[Revision tracking records]
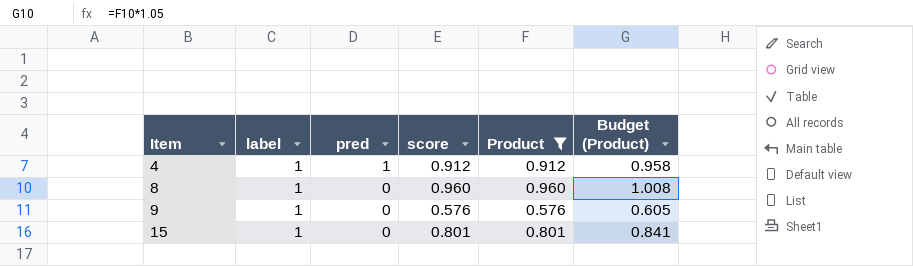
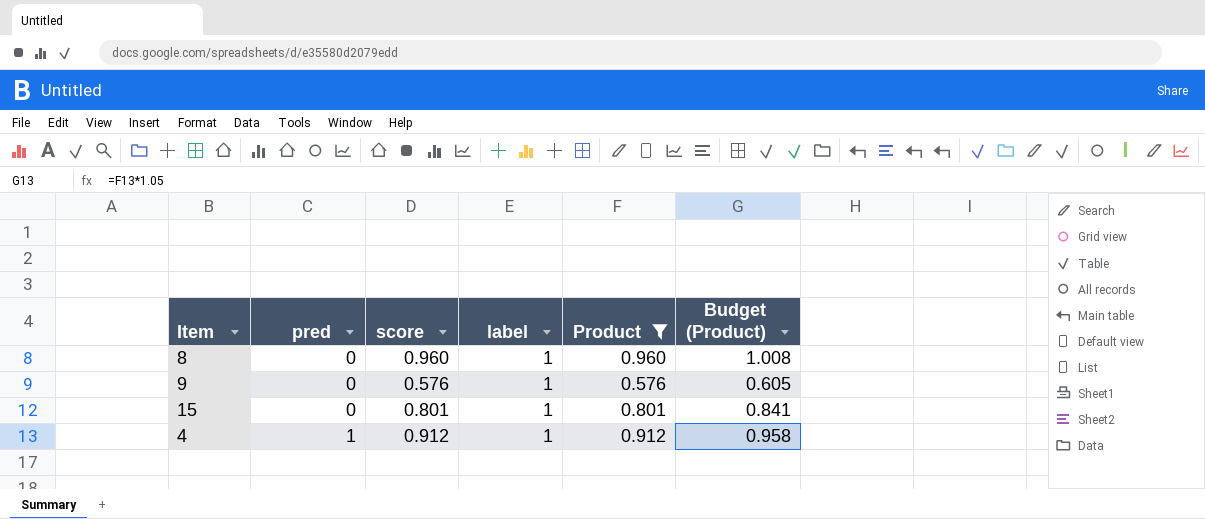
row order: Item ascending -> pred ascending
column label | position: 2 -> 4

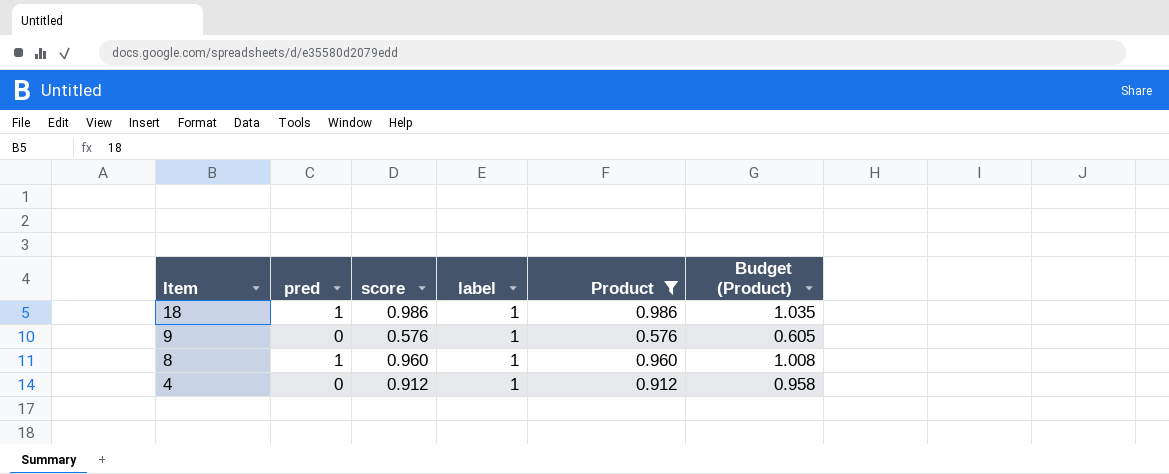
row order: pred ascending -> Item descending
row 15: 0 | 0.801 | 1 | 0.801 | 0.841 -> none
row 18: none -> 1 | 0.986 | 1 | 0.986 | 1.035
8 | pred: 0 -> 1
4 | pred: 1 -> 0

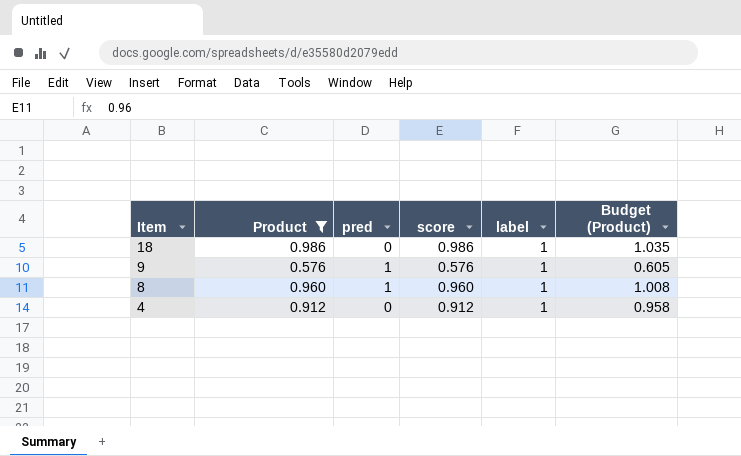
column Product | position: 5 -> 2
18 | pred: 1 -> 0
9 | pred: 0 -> 1

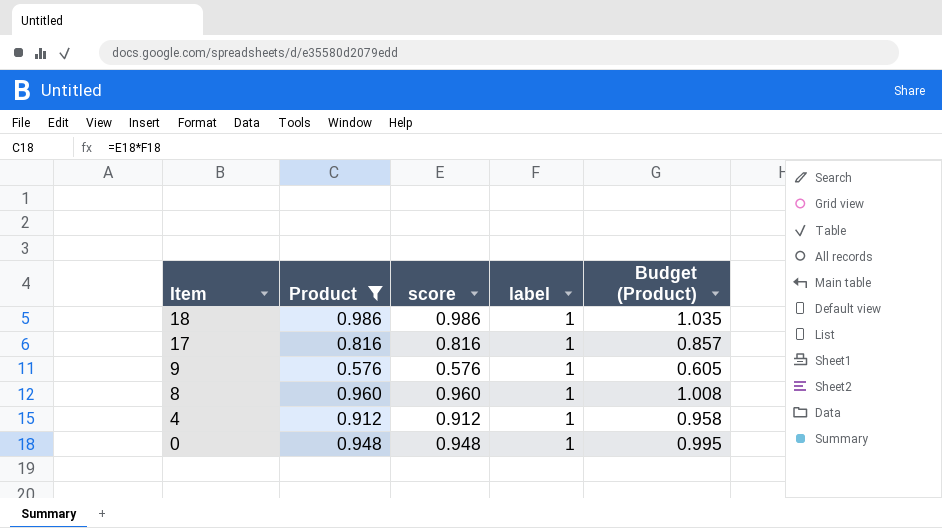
column pred | position: 3 -> none
row 17: none -> 0.816 | 0.816 | 1 | 0.857
row 0: none -> 0.948 | 0.948 | 1 | 0.995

__Prompt__:
Looking at the entries above, how many lines contain "none"? State the number and nothing more.

__Your response__:
5